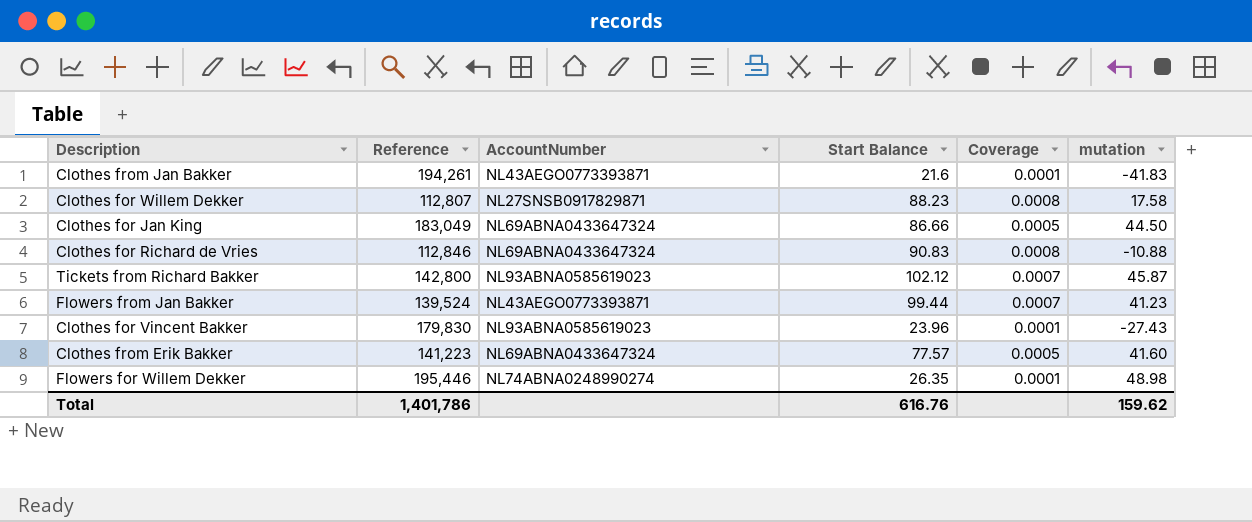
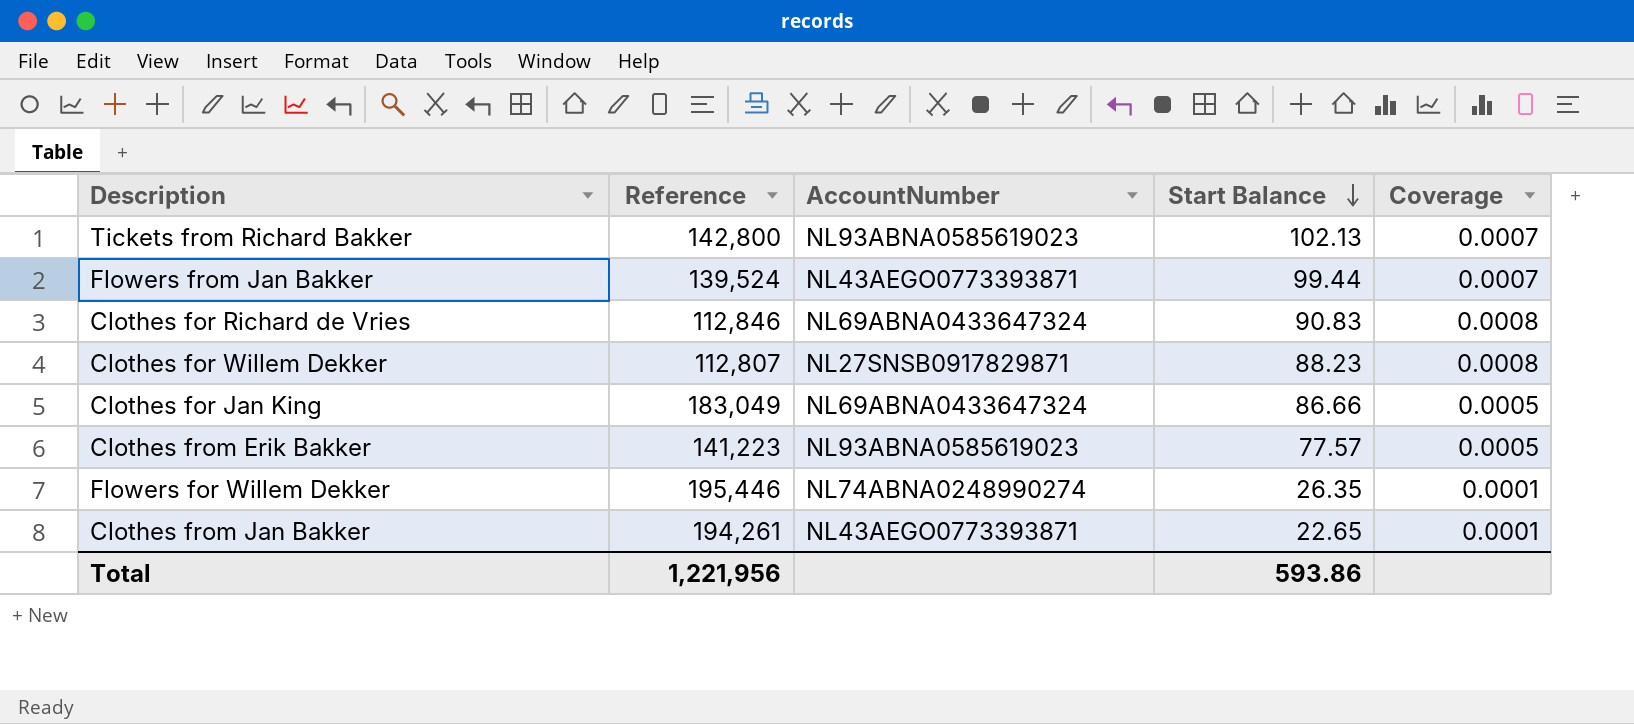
row order: none -> Start Balance descending
column mutation | position: 6 -> none
row Clothes for Vincent Bakker: 179,830 | NL93ABNA0585619023 | 23.96 | 0.0001 | -27.43 -> none
Tickets from Richard Bakker | Start Balance: 102.12 -> 102.13
Clothes from Erik Bakker | AccountNumber: NL69ABNA0433647324 -> NL93ABNA0585619023
Clothes from Jan Bakker | Start Balance: 21.6 -> 22.65
Total | Reference: 1,401,786 -> 1,221,956
Total | Start Balance: 616.76 -> 593.86

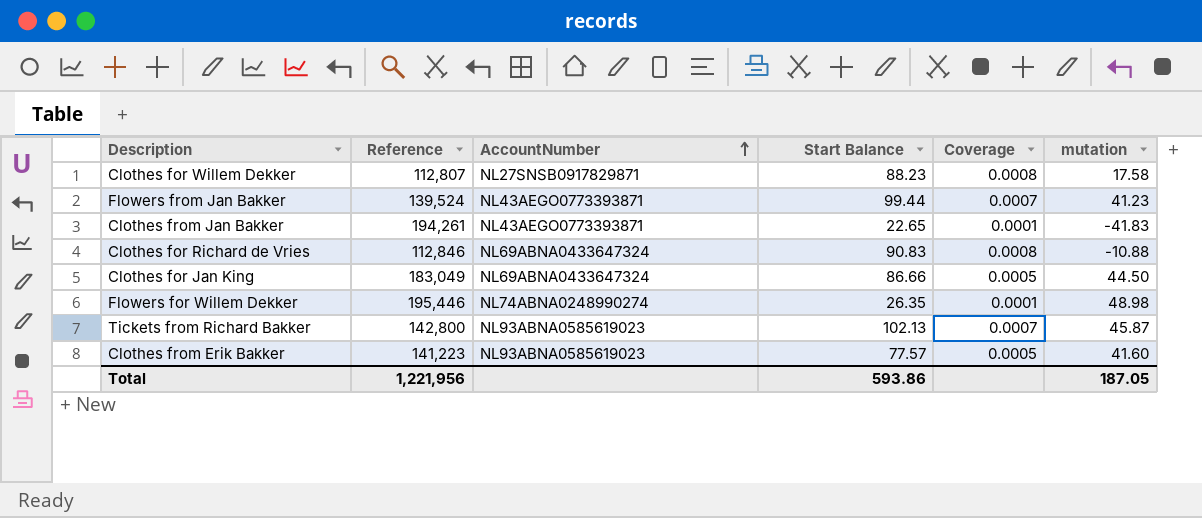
row order: Start Balance descending -> AccountNumber ascending
column mutation | position: none -> 6

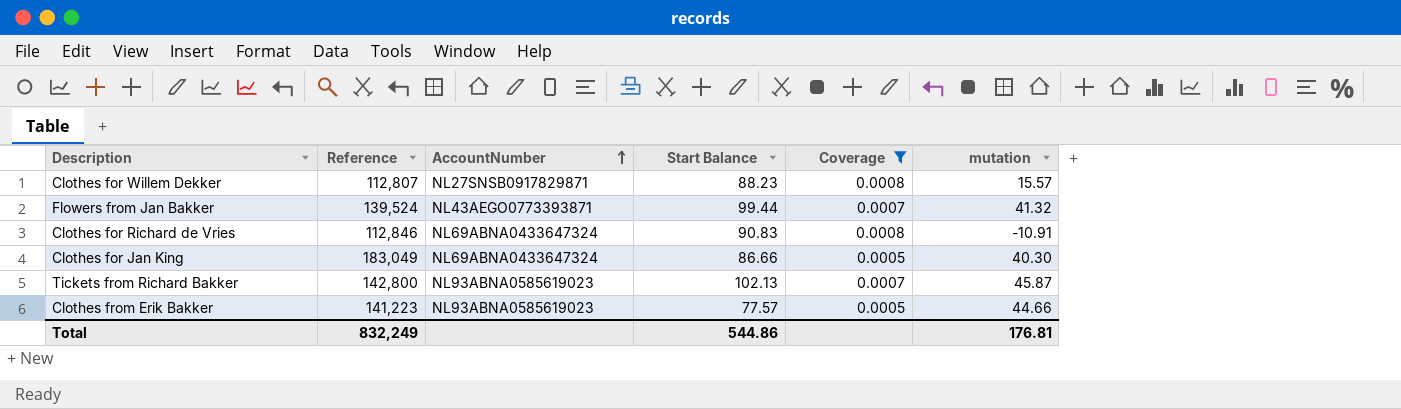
filter: none -> Coverage != 0.0001
Clothes for Willem Dekker | mutation: 17.58 -> 15.57
Flowers from Jan Bakker | mutation: 41.23 -> 41.32
Clothes for Richard de Vries | mutation: -10.88 -> -10.91
Clothes for Jan King | mutation: 44.50 -> 40.30
Clothes from Erik Bakker | mutation: 41.60 -> 44.66
Total | Reference: 1,221,956 -> 832,249
Total | Start Balance: 593.86 -> 544.86
Total | mutation: 187.05 -> 176.81

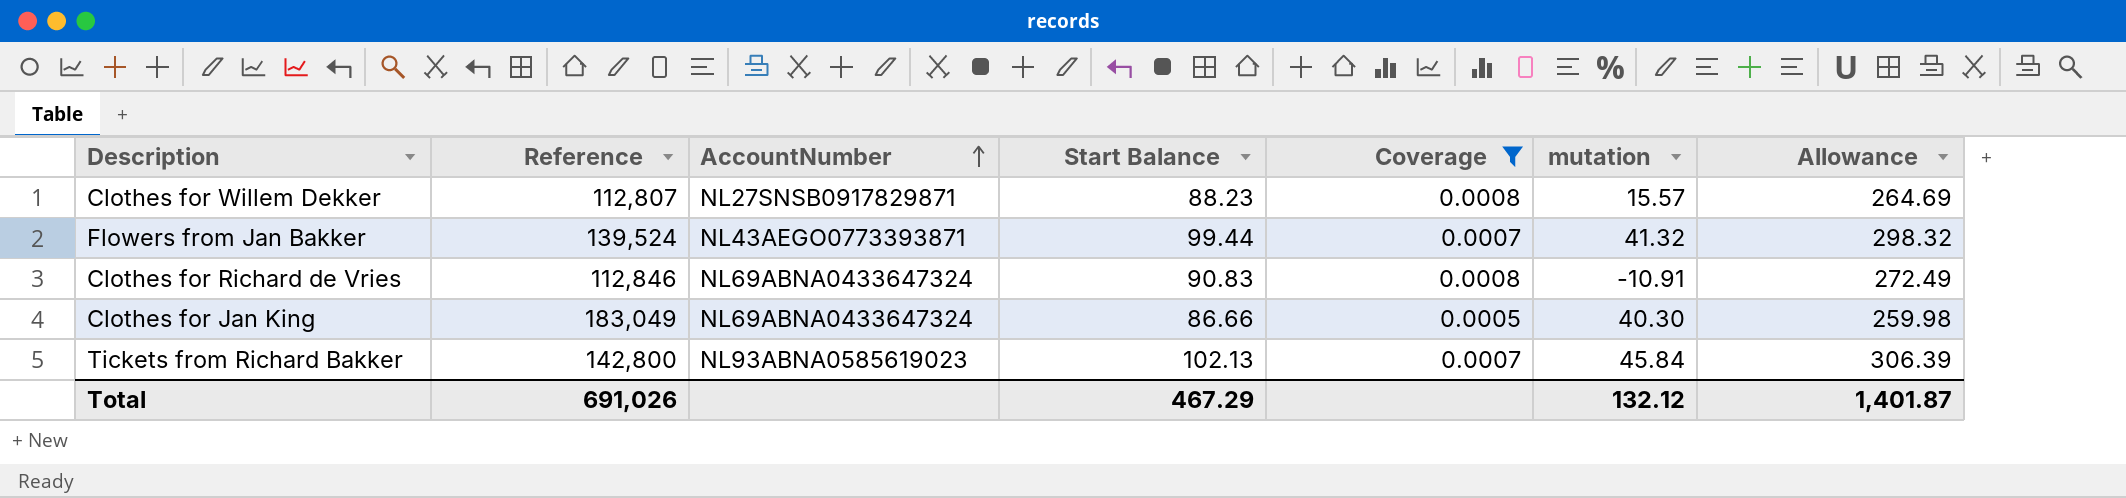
column Allowance | formula: none -> [Start Balance] * 3
row Clothes from Erik Bakker: 141,223 | NL93ABNA0585619023 | 77.57 | 0.0005 | 44.66 -> none
Tickets from Richard Bakker | mutation: 45.87 -> 45.84
Total | Reference: 832,249 -> 691,026
Total | Start Balance: 544.86 -> 467.29
Total | mutation: 176.81 -> 132.12

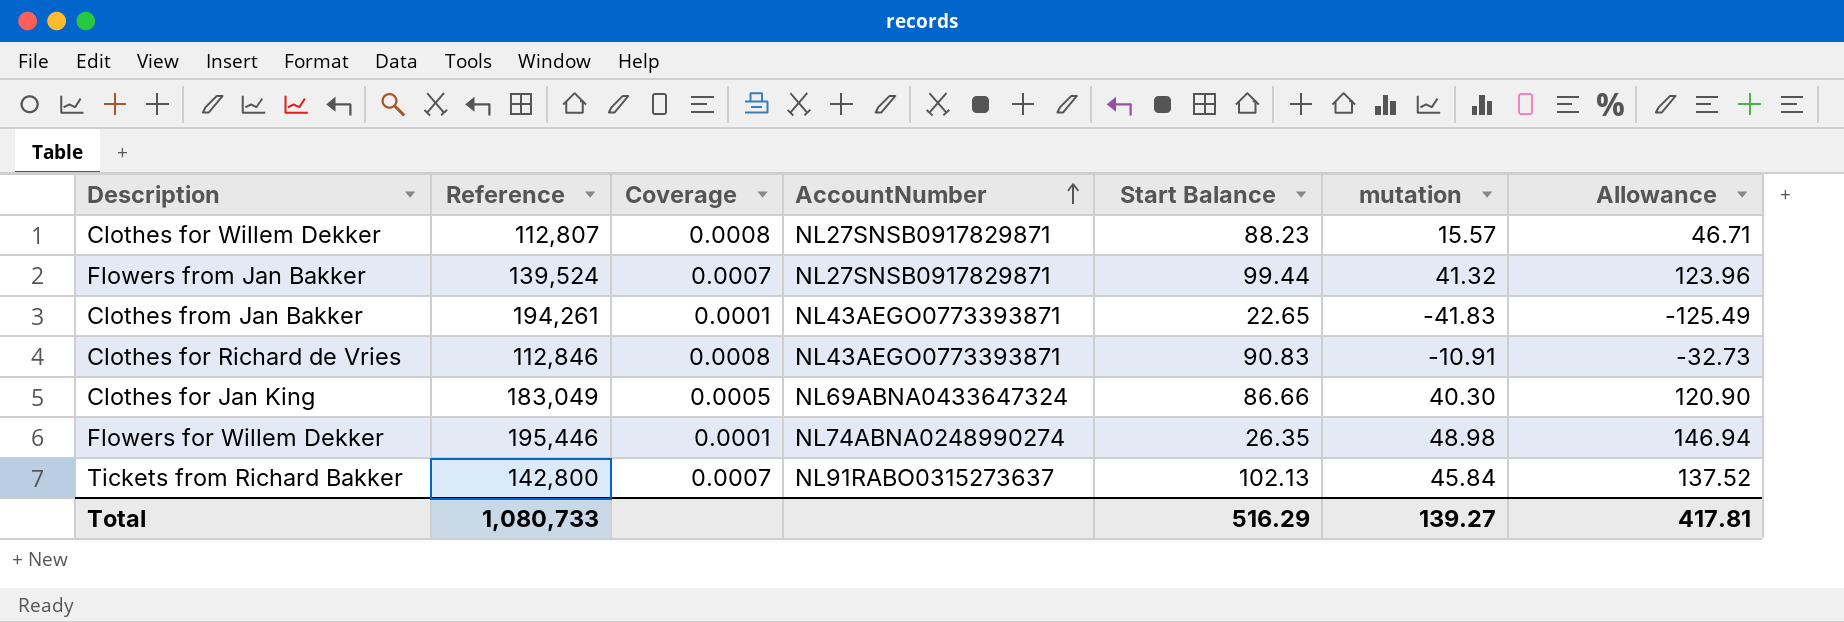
filter: Coverage != 0.0001 -> none
column Coverage | position: 5 -> 3
column Allowance | formula: [Start Balance] * 3 -> [mutation] * 3
Flowers from Jan Bakker | AccountNumber: NL43AEGO0773393871 -> NL27SNSB0917829871
Clothes for Richard de Vries | AccountNumber: NL69ABNA0433647324 -> NL43AEGO0773393871
Tickets from Richard Bakker | AccountNumber: NL93ABNA0585619023 -> NL91RABO0315273637
Total | Reference: 691,026 -> 1,080,733
Total | Start Balance: 467.29 -> 516.29
Total | mutation: 132.12 -> 139.27
Total | Allowance: 1,401.87 -> 417.81

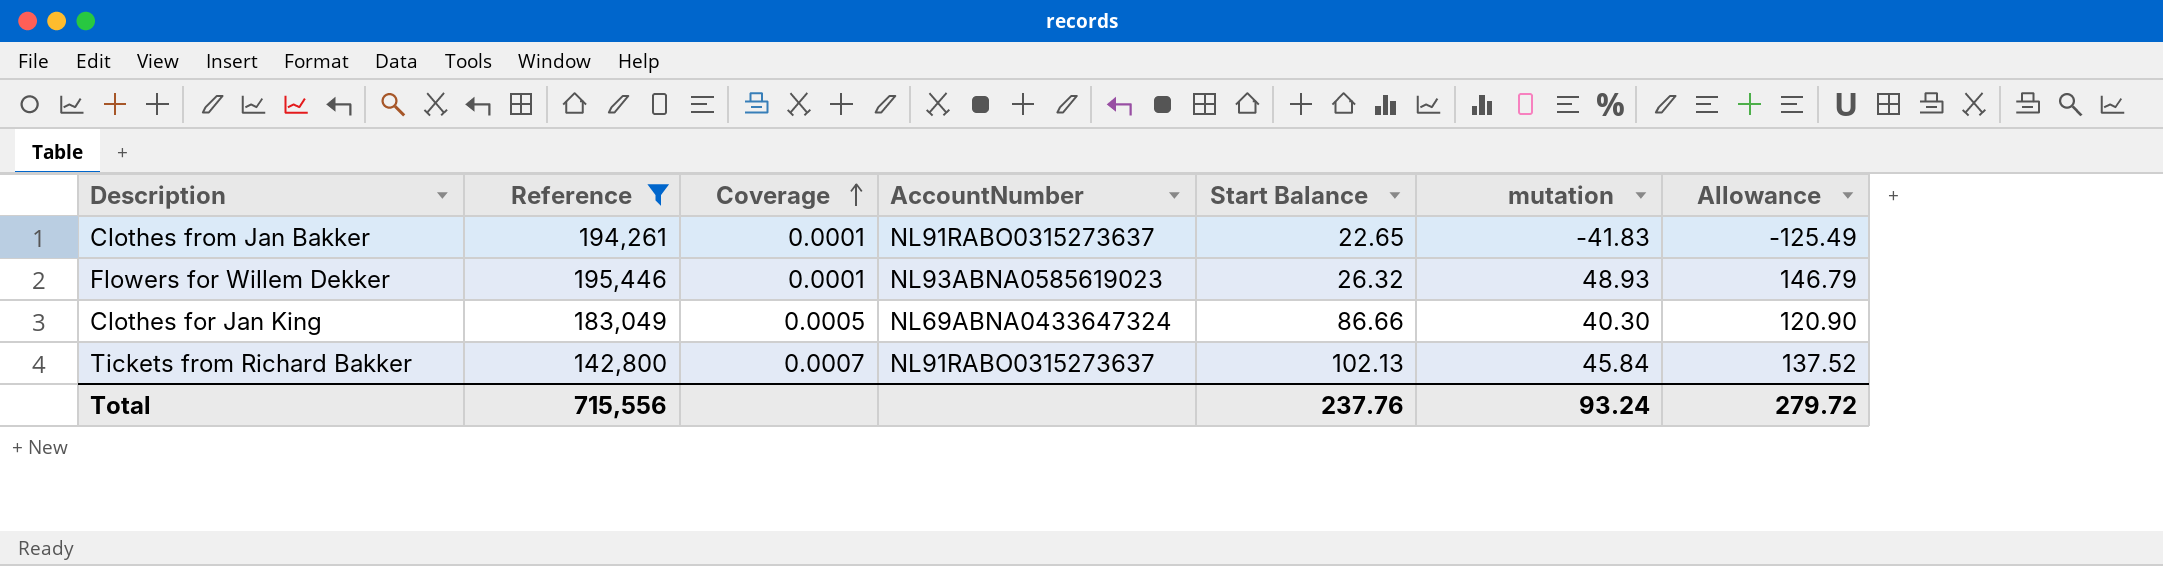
filter: none -> Reference >= 142,800
row order: AccountNumber ascending -> Coverage ascending
Clothes from Jan Bakker | AccountNumber: NL43AEGO0773393871 -> NL91RABO0315273637
Flowers for Willem Dekker | AccountNumber: NL74ABNA0248990274 -> NL93ABNA0585619023
Flowers for Willem Dekker | Start Balance: 26.35 -> 26.32
Flowers for Willem Dekker | mutation: 48.98 -> 48.93
Flowers for Willem Dekker | Allowance: 146.94 -> 146.79
Total | Reference: 1,080,733 -> 715,556
Total | Start Balance: 516.29 -> 237.76
Total | mutation: 139.27 -> 93.24
Total | Allowance: 417.81 -> 279.72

──────────────────────────────

TASK DETAILS → When you reach the line containing "Total | mutation: 132.12 -> 139.27" in the entries above, begin restating word for word, and stop once the line containing "Total | mutation: 139.27 -> 93.24" has been given. Omit the pictures.

WRITTEN ANSWER →
Total | mutation: 132.12 -> 139.27
Total | Allowance: 1,401.87 -> 417.81

filter: none -> Reference >= 142,800
row order: AccountNumber ascending -> Coverage ascending
Clothes from Jan Bakker | AccountNumber: NL43AEGO0773393871 -> NL91RABO0315273637
Flowers for Willem Dekker | AccountNumber: NL74ABNA0248990274 -> NL93ABNA0585619023
Flowers for Willem Dekker | Start Balance: 26.35 -> 26.32
Flowers for Willem Dekker | mutation: 48.98 -> 48.93
Flowers for Willem Dekker | Allowance: 146.94 -> 146.79
Total | Reference: 1,080,733 -> 715,556
Total | Start Balance: 516.29 -> 237.76
Total | mutation: 139.27 -> 93.24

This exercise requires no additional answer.